How Yellfy developed it’s prediction AI for NFL and College Football

To build our artificial intelligence NFL prediction model, we had to work on many different things. First, we had to develop an algorithm to help us calculate the outcomes. Then, we had to determine which data factors we needed to compute within our algorithm. Finally, we input all of the required data through the calculation to help us provide you with winner & point spread recommendations for each of the NFL games this year. In this section, I go a little deeper into each of these parts that help us make up our prediction model.

NOTE: There is a tremendous amount of detailed information eliminated as we are under strict NDA as we have sold our IP. All information you are seeing has been disclosed in our public channels and investor presentations.


An algorithm is defined as a set of rules to be followed in calculations or other problem-solving operations, especially by a computer. Essentially, algorithms can be applied to anything with procedures. A cooking recipe is considered an algorithm in a sense. One area that has been growing quite rapidly is sports betting algorithms. A sports game algorithm is designed to try and predict the outcome of sporting events. That’s precisely what we’ve developed with the help of artificial intelligence. In short, we’ve built a sophisticated algorithm that will help predict the winners of NFL games in conjunction with the expected margin of victory.

Data Factors

We gathered every NFL box score from 2003-2018 for our machine learning model. Our data only consists of quantifiable data.

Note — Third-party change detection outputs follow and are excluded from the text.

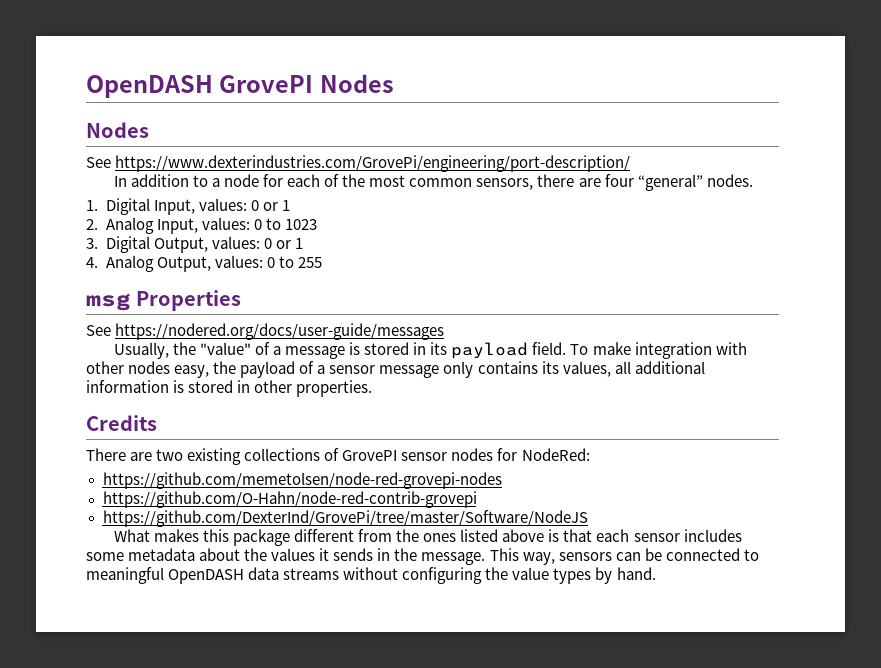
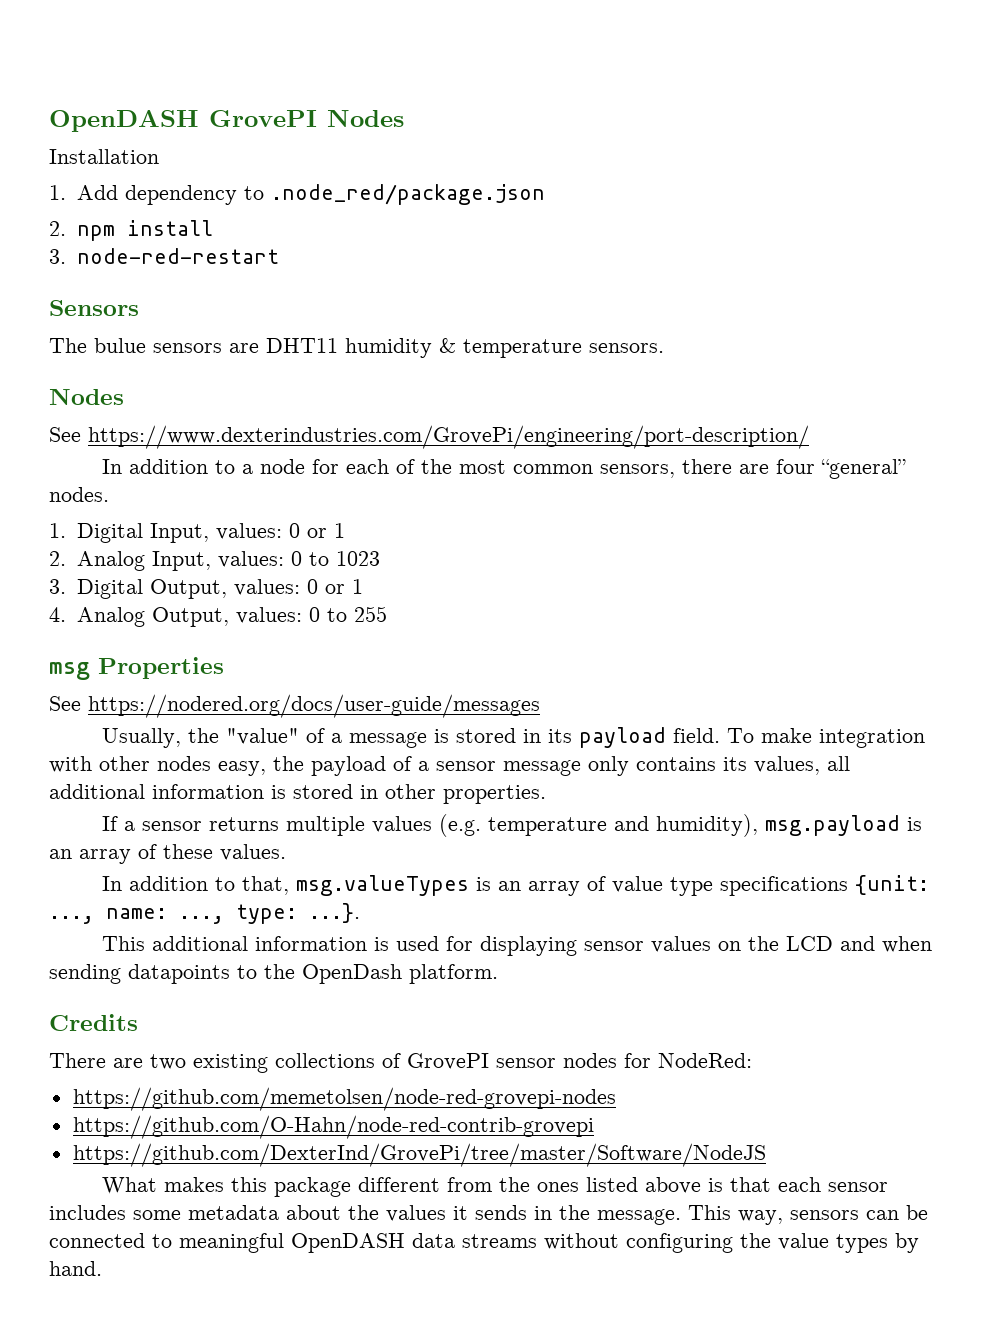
(394, 83) none -> [49,149,159,164] [49,184,545,205] [49,220,213,241] [49,248,279,264] [49,300,139,316] [49,338,664,358] // Installation // 1. Add dependency to .node_red/package.json // 2. npm install // 3. node-red-restart // Sensors // The bulue sensors are DHT11 humidity & temperature sensors.
(373, 388) none -> [101,814,922,837] [49,844,286,864] [101,875,929,896] [49,903,360,924] [101,936,932,956] [49,964,498,984] // If a sensor returns multiple values (e.g. temperature and humidity), msg.payload is an array of these values. // In addition to that, msg.valueTypes is an array of value type specifications {unit: ..., name: ..., type: ...}. // This additional information is used for displaying sensor values on the LCD and when sending datapoints to the OpenDash platform.

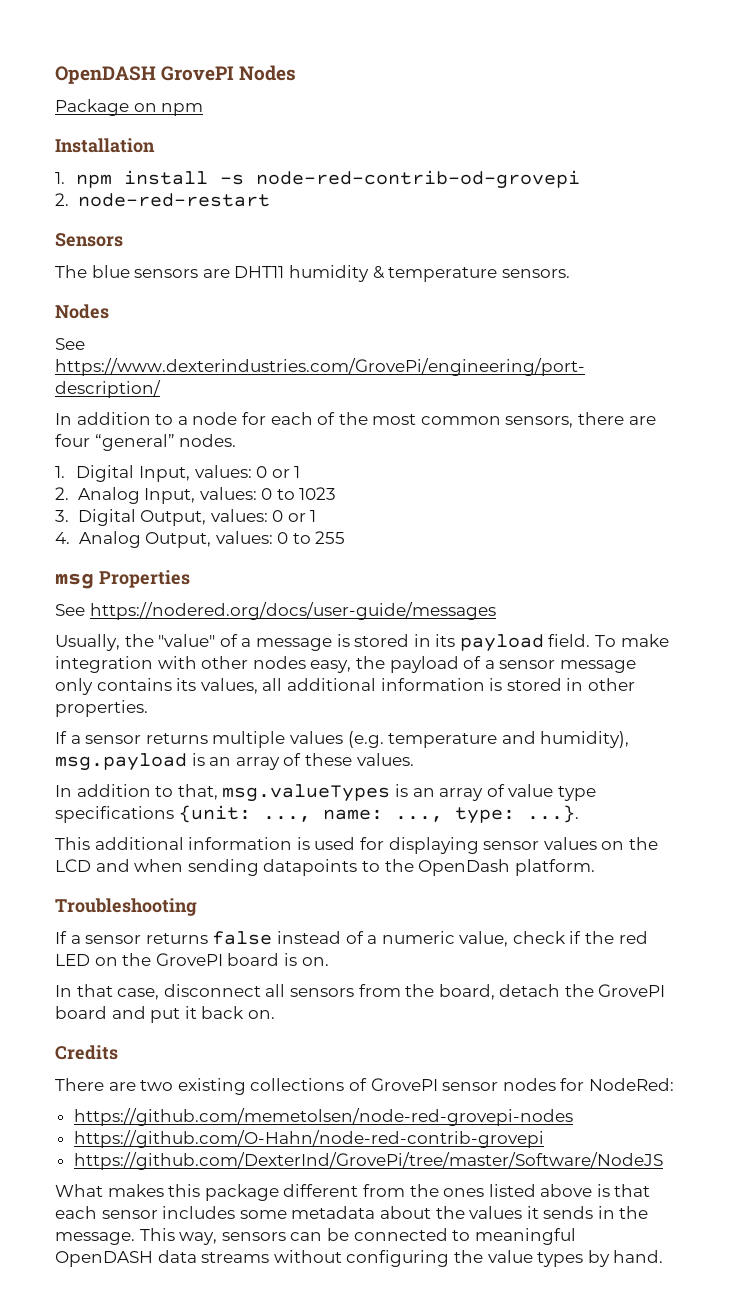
[49,149,159,164] [49,184,545,205] [49,221,66,236] Installation // 1. Add dependency to .node_red/package.json // 2. -> [55,99,204,116] [55,138,155,153] [55,172,65,184] Package on npm // Installation // 1.
[49,249,66,264] // 3. -> [220,170,581,189] [55,193,69,206] -s node-red-contrib-od-grovepi // 2.
[94,338,146,353] bulue -> [91,265,130,278] blue
(498, 974) none -> [55,898,197,916] [55,931,648,947] [55,953,329,966] [55,984,666,1000] [55,1006,275,1023] // Troubleshooting // If a sensor returns false instead of a numeric value, check if the red LED on the GrovePI board is on. // In that case, disconnect all sensors from the board, detach the GrovePI board and put it back on.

IMPORTANT: We did incorporate data such as injuries, team psychology, trades, weather, one-off details, etc. as each of these data points played a role in how players performed in the game.

Once we gathered up everything we wanted, we cleaned and processed the data until we were left with over 4,000 games and 50 descriptive statistics associated with each game.

Some of our descriptive statistics used in our artificial intelligence model include:

  • First downs
  • Fourth down attempts
  • Fourth down conversions
  • Rush yards
  • Passing yards
  • Penalties
  • Third down attempts
  • Third down conversions
  • Pass completions
  • Yards lost from sacks
  • Las Vegas betting line/betting total
  • Return yardage (kick, punt, interception)
  • and many more

If you’re not interested in nerdy math talk, this section probably isn’t for you (LOL). However, I know many people are enormous data junkies like my staff here. If you’re one of our fellow statistical geeks, get prepared to geek out with me for a few moments. Otherwise, STOP READING and just trust us that some of our brainiacs have done some fantastic stuff with the power of math and artificial intelligence to help us develop this powerful prediction tool.

Every machine learning process involves applying an algorithm to a problem. We built several models, including logistic and linear regression models to help us come up with our predictions. Regression, in general, involves analyzing the relationship between two or more variables and understanding how they collectively contribute to a particular outcome.

With logistic regression, you are trying to determine the outcome of a dependent variable by analyzing one or more independent variables.

PLEASE NOTE: The dependent variable has a binary result (i.e. the outcome is either a 1 or a 0).

The purpose is to fit the model to the data as best as possible to accurately describe the relationship between the outcome variable and the predictor variables.

With linear regression, it also tries to determine the outcome of a dependent variable by analyzing one or more independent variables.

NOTICE: Where linear and logistic differ is that while logistic regression predicts a binary outcome, linear regression predicts a continuous variable (i.e. the result can be 1, 4.72, 10, 54672, 934, etc.)

We split our data up into training and testing data. A general rule of thumb is to split the training/testing set by 80/20 we fit our training data to our model to get coefficient values for each independent/predictor variable. We also get an intercept value.

Once we have fitted our training data to the model, we then test the model with our testing data set. Our fitted model attempts to make predictions for the target variable using the line of best fit is calculated from the training set. We then check these predictions against the actual results to find our error scores.

Phew! That’s a ton of statistical talk about the behind the scenes goodness of our prediction model. For those of you who stuck with me through that, you’ve now got a better understanding of everything which goes into our artificial intelligence NFL picks.